Interesting we should be having this conversation just now, JD.
Just read an article at jweekly.com called Author presents a clear winner in ‘God vs. Gay’. Author and observant Jew Jay Michaelson says that the Hebrew word for “abomination” in Leviticus 16:22 is misunderstood and poorly translated.
As a prime example, he cites the Hebrew word toevah, commonly translated from Leviticus 18:22 as “abomination” in reference to gay sex.
It does not mean that at all, Michaelson said. It refers to certain sexual practices in the context of idolatry, and not to stable, loving, same-sex relationships.
The preponderance of scriptural emphasis, he said, is on love and building loving relationships.
He also says that there is an “evolutionary” (my word, not Michaelson’s) process happening in the Orthodox community relative to homosexuality.
As an observant Jew, he knows many in the Orthodox community do not take kindly to his message, but he says things are changing.
“By an Orthodox pace, things are moving really fast,” Michaelson said in an interview. “It’s a community working through their issues. It’s sometimes frustrating, but it wouldn’t be Orthodox if they waved a magic wand and [declared] a whole new reading of Torah. If Orthodoxy stands for anything, it’s not about ignorance or burying heads in the sand.”
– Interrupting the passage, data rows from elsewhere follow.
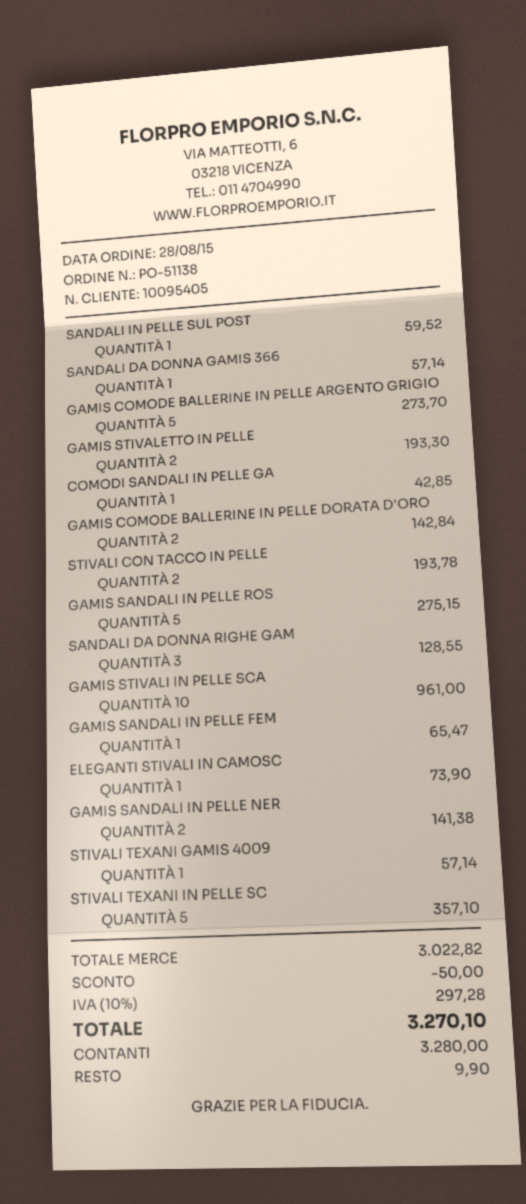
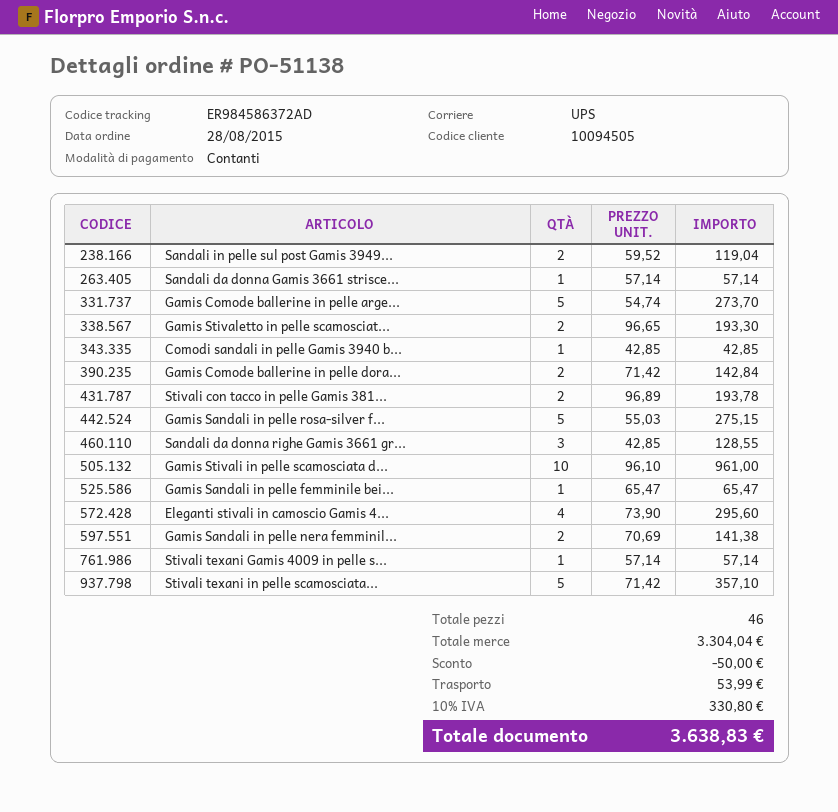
customer number: 10095405 -> 10094505
SANDALI IN PELLE SUL POST: 1 for 59.52 -> 2 for 119.04
ELEGANTI STIVALI IN CAMOSC: 1 for 73.90 -> 4 for 295.60
subtotal: 3022.82 -> 3304.04
shipping: none -> 53.99
tax: 10% = 297.28 -> 10% = 330.80
total: 3270.10 -> 3638.83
One possible flaw I can see at first blush is that, assuming Leviticus 16:22 has been interpreted as forbidding homosexual relationships in the same way for thousands of years, how can we now say there was a translation problem? Of course, as the article says, Michaelson is a student of Torah and other Jewish texts who works on behalf of sexual minorities in religious communities. The author of four books and a regular contributor to the Huffington Post, he is an associate editor at Religion Dispatches magazine and a founding editor of Zeek magazine, and in 2009 he was included on the “Forward 50” list of new generation Jewish leaders, so who am I to talk?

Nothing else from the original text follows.